_Requirement_. Give back every record that follows, exactly as written.

Structured diff data
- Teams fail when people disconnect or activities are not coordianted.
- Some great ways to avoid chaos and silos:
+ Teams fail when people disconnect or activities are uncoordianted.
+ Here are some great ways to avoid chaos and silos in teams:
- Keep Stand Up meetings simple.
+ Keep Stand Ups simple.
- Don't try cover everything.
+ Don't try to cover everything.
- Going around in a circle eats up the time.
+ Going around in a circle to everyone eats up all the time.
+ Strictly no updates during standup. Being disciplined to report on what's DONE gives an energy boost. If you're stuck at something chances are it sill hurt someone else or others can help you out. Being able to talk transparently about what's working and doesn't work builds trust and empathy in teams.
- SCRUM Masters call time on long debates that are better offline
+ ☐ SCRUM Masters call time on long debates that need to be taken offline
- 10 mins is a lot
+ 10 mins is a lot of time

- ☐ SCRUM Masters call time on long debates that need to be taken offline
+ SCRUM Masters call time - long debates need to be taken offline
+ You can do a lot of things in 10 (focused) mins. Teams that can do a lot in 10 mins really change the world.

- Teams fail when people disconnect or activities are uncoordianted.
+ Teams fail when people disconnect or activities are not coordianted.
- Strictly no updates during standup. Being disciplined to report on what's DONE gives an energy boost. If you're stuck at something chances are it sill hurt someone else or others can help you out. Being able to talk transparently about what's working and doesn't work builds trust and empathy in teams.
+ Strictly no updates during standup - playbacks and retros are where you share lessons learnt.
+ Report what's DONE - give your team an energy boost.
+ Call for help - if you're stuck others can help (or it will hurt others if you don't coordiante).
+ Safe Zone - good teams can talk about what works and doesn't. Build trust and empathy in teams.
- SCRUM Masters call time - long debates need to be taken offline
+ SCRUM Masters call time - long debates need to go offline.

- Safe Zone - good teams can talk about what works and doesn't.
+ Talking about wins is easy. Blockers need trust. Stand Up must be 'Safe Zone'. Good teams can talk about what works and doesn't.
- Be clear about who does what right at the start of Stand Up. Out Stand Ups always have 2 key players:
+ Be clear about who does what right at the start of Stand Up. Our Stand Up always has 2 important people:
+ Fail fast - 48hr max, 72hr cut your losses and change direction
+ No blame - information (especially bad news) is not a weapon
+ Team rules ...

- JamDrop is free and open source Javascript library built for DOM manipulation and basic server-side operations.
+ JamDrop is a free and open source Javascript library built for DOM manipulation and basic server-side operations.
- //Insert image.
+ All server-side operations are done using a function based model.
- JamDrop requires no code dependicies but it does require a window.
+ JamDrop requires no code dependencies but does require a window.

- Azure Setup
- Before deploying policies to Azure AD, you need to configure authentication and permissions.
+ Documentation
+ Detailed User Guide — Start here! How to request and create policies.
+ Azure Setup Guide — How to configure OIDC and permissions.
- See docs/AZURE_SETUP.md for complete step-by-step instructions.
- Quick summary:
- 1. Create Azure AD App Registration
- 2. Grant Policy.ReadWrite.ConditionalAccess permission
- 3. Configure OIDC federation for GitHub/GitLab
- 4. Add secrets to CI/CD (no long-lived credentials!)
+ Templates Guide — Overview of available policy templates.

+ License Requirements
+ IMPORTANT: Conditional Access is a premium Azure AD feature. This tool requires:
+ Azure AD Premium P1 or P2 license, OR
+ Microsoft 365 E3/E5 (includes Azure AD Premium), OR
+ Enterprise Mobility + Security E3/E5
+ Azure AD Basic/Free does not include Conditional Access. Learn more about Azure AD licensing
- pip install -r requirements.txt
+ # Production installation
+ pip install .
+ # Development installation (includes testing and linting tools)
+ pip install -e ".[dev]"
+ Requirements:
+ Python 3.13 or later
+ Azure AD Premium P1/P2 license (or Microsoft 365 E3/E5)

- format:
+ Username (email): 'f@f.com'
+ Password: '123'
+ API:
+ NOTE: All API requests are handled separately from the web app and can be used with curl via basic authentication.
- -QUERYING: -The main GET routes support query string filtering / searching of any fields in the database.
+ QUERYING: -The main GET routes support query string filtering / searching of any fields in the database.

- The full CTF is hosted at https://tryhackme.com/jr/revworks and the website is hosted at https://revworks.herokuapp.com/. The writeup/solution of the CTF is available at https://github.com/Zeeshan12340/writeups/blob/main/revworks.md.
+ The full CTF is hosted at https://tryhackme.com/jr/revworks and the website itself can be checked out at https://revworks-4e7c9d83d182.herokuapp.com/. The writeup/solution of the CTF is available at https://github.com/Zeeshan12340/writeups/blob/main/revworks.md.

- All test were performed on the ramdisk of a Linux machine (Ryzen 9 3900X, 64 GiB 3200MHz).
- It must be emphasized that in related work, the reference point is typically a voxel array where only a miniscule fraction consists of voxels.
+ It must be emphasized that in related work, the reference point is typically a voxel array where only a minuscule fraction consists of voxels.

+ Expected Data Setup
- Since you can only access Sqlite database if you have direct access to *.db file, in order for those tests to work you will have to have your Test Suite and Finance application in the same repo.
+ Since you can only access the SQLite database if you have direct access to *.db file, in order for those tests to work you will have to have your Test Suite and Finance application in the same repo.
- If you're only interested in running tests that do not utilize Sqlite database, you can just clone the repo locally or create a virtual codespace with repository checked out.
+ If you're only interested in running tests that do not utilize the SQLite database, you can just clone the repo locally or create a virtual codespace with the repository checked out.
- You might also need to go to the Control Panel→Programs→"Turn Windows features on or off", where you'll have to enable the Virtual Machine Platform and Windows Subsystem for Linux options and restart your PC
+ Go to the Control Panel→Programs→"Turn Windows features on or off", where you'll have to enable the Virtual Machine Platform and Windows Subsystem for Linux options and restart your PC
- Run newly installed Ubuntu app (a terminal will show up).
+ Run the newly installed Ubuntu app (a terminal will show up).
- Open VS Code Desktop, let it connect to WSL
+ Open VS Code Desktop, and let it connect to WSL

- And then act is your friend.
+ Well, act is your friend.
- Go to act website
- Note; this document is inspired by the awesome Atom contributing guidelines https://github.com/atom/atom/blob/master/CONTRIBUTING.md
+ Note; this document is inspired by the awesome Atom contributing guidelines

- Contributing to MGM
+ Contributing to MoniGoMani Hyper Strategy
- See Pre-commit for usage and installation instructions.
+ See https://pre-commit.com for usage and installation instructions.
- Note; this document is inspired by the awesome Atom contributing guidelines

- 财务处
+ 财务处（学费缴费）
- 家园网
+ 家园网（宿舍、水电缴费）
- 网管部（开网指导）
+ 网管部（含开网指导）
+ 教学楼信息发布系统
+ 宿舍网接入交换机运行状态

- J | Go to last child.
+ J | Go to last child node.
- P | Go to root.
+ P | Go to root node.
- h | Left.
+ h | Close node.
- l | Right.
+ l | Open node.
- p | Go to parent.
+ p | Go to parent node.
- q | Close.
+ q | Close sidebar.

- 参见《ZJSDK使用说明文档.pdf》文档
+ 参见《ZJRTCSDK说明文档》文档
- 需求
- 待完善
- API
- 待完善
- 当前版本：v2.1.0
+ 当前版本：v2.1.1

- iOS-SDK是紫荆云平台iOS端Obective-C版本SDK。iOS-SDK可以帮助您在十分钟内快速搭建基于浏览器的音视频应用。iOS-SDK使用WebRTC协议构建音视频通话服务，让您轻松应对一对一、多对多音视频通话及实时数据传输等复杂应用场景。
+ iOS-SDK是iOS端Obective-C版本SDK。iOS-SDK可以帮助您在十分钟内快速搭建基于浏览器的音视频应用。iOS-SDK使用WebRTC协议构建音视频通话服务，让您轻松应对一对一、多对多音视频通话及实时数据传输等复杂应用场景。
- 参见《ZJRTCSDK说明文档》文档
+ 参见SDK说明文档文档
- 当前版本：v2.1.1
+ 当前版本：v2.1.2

_Response box_.
- Teams fail when people disconnect or activities are not coordianted.
- Some great ways to avoid chaos and silos:
+ Teams fail when people disconnect or activities are uncoordianted.
+ Here are some great ways to avoid chaos and silos in teams:
- Keep Stand Up meetings simple.
+ Keep Stand Ups simple.
- Don't try cover everything.
+ Don't try to cover everything.
- Going around in a circle eats up the time.
+ Going around in a circle to everyone eats up all the time.
+ Strictly no updates during standup. Being disciplined to report on what's DONE gives an energy boost. If you're stuck at something chances are it sill hurt someone else or others can help you out. Being able to talk transparently about what's working and doesn't work builds trust and empathy in teams.
- SCRUM Masters call time on long debates that are better offline
+ ☐ SCRUM Masters call time on long debates that need to be taken offline
- 10 mins is a lot
+ 10 mins is a lot of time

- ☐ SCRUM Masters call time on long debates that need to be taken offline
+ SCRUM Masters call time - long debates need to be taken offline
+ You can do a lot of things in 10 (focused) mins. Teams that can do a lot in 10 mins really change the world.

- Teams fail when people disconnect or activities are uncoordianted.
+ Teams fail when people disconnect or activities are not coordianted.
- Strictly no updates during standup. Being disciplined to report on what's DONE gives an energy boost. If you're stuck at something chances are it sill hurt someone else or others can help you out. Being able to talk transparently about what's working and doesn't work builds trust and empathy in teams.
+ Strictly no updates during standup - playbacks and retros are where you share lessons learnt.
+ Report what's DONE - give your team an energy boost.
+ Call for help - if you're stuck others can help (or it will hurt others if you don't coordiante).
+ Safe Zone - good teams can talk about what works and doesn't. Build trust and empathy in teams.
- SCRUM Masters call time - long debates need to be taken offline
+ SCRUM Masters call time - long debates need to go offline.

- Safe Zone - good teams can talk about what works and doesn't.
+ Talking about wins is easy. Blockers need trust. Stand Up must be 'Safe Zone'. Good teams can talk about what works and doesn't.
- Be clear about who does what right at the start of Stand Up. Out Stand Ups always have 2 key players:
+ Be clear about who does what right at the start of Stand Up. Our Stand Up always has 2 important people:
+ Fail fast - 48hr max, 72hr cut your losses and change direction
+ No blame - information (especially bad news) is not a weapon
+ Team rules ...

- JamDrop is free and open source Javascript library built for DOM manipulation and basic server-side operations.
+ JamDrop is a free and open source Javascript library built for DOM manipulation and basic server-side operations.
- //Insert image.
+ All server-side operations are done using a function based model.
- JamDrop requires no code dependicies but it does require a window.
+ JamDrop requires no code dependencies but does require a window.

- Azure Setup
- Before deploying policies to Azure AD, you need to configure authentication and permissions.
+ Documentation
+ Detailed User Guide — Start here! How to request and create policies.
+ Azure Setup Guide — How to configure OIDC and permissions.
- See docs/AZURE_SETUP.md for complete step-by-step instructions.
- Quick summary:
- 1. Create Azure AD App Registration
- 2. Grant Policy.ReadWrite.ConditionalAccess permission
- 3. Configure OIDC federation for GitHub/GitLab
- 4. Add secrets to CI/CD (no long-lived credentials!)
+ Templates Guide — Overview of available policy templates.

+ License Requirements
+ IMPORTANT: Conditional Access is a premium Azure AD feature. This tool requires:
+ Azure AD Premium P1 or P2 license, OR
+ Microsoft 365 E3/E5 (includes Azure AD Premium), OR
+ Enterprise Mobility + Security E3/E5
+ Azure AD Basic/Free does not include Conditional Access. Learn more about Azure AD licensing
- pip install -r requirements.txt
+ # Production installation
+ pip install .
+ # Development installation (includes testing and linting tools)
+ pip install -e ".[dev]"
+ Requirements:
+ Python 3.13 or later
+ Azure AD Premium P1/P2 license (or Microsoft 365 E3/E5)

- format:
+ Username (email): 'f@f.com'
+ Password: '123'
+ API:
+ NOTE: All API requests are handled separately from the web app and can be used with curl via basic authentication.
- -QUERYING: -The main GET routes support query string filtering / searching of any fields in the database.
+ QUERYING: -The main GET routes support query string filtering / searching of any fields in the database.

- The full CTF is hosted at https://tryhackme.com/jr/revworks and the website is hosted at https://revworks.herokuapp.com/. The writeup/solution of the CTF is available at https://github.com/Zeeshan12340/writeups/blob/main/revworks.md.
+ The full CTF is hosted at https://tryhackme.com/jr/revworks and the website itself can be checked out at https://revworks-4e7c9d83d182.herokuapp.com/. The writeup/solution of the CTF is available at https://github.com/Zeeshan12340/writeups/blob/main/revworks.md.

- All test were performed on the ramdisk of a Linux machine (Ryzen 9 3900X, 64 GiB 3200MHz).
- It must be emphasized that in related work, the reference point is typically a voxel array where only a miniscule fraction consists of voxels.
+ It must be emphasized that in related work, the reference point is typically a voxel array where only a minuscule fraction consists of voxels.

+ Expected Data Setup
- Since you can only access Sqlite database if you have direct access to *.db file, in order for those tests to work you will have to have your Test Suite and Finance application in the same repo.
+ Since you can only access the SQLite database if you have direct access to *.db file, in order for those tests to work you will have to have your Test Suite and Finance application in the same repo.
- If you're only interested in running tests that do not utilize Sqlite database, you can just clone the repo locally or create a virtual codespace with repository checked out.
+ If you're only interested in running tests that do not utilize the SQLite database, you can just clone the repo locally or create a virtual codespace with the repository checked out.
- You might also need to go to the Control Panel→Programs→"Turn Windows features on or off", where you'll have to enable the Virtual Machine Platform and Windows Subsystem for Linux options and restart your PC
+ Go to the Control Panel→Programs→"Turn Windows features on or off", where you'll have to enable the Virtual Machine Platform and Windows Subsystem for Linux options and restart your PC
- Run newly installed Ubuntu app (a terminal will show up).
+ Run the newly installed Ubuntu app (a terminal will show up).
- Open VS Code Desktop, let it connect to WSL
+ Open VS Code Desktop, and let it connect to WSL

- And then act is your friend.
+ Well, act is your friend.
- Go to act website
- Note; this document is inspired by the awesome Atom contributing guidelines https://github.com/atom/atom/blob/master/CONTRIBUTING.md
+ Note; this document is inspired by the awesome Atom contributing guidelines

- Contributing to MGM
+ Contributing to MoniGoMani Hyper Strategy
- See Pre-commit for usage and installation instructions.
+ See https://pre-commit.com for usage and installation instructions.
- Note; this document is inspired by the awesome Atom contributing guidelines

- 财务处
+ 财务处（学费缴费）
- 家园网
+ 家园网（宿舍、水电缴费）
- 网管部（开网指导）
+ 网管部（含开网指导）
+ 教学楼信息发布系统
+ 宿舍网接入交换机运行状态

- J | Go to last child.
+ J | Go to last child node.
- P | Go to root.
+ P | Go to root node.
- h | Left.
+ h | Close node.
- l | Right.
+ l | Open node.
- p | Go to parent.
+ p | Go to parent node.
- q | Close.
+ q | Close sidebar.

- 参见《ZJSDK使用说明文档.pdf》文档
+ 参见《ZJRTCSDK说明文档》文档
- 需求
- 待完善
- API
- 待完善
- 当前版本：v2.1.0
+ 当前版本：v2.1.1

- iOS-SDK是紫荆云平台iOS端Obective-C版本SDK。iOS-SDK可以帮助您在十分钟内快速搭建基于浏览器的音视频应用。iOS-SDK使用WebRTC协议构建音视频通话服务，让您轻松应对一对一、多对多音视频通话及实时数据传输等复杂应用场景。
+ iOS-SDK是iOS端Obective-C版本SDK。iOS-SDK可以帮助您在十分钟内快速搭建基于浏览器的音视频应用。iOS-SDK使用WebRTC协议构建音视频通话服务，让您轻松应对一对一、多对多音视频通话及实时数据传输等复杂应用场景。
- 参见《ZJRTCSDK说明文档》文档
+ 参见SDK说明文档文档
- 当前版本：v2.1.1
+ 当前版本：v2.1.2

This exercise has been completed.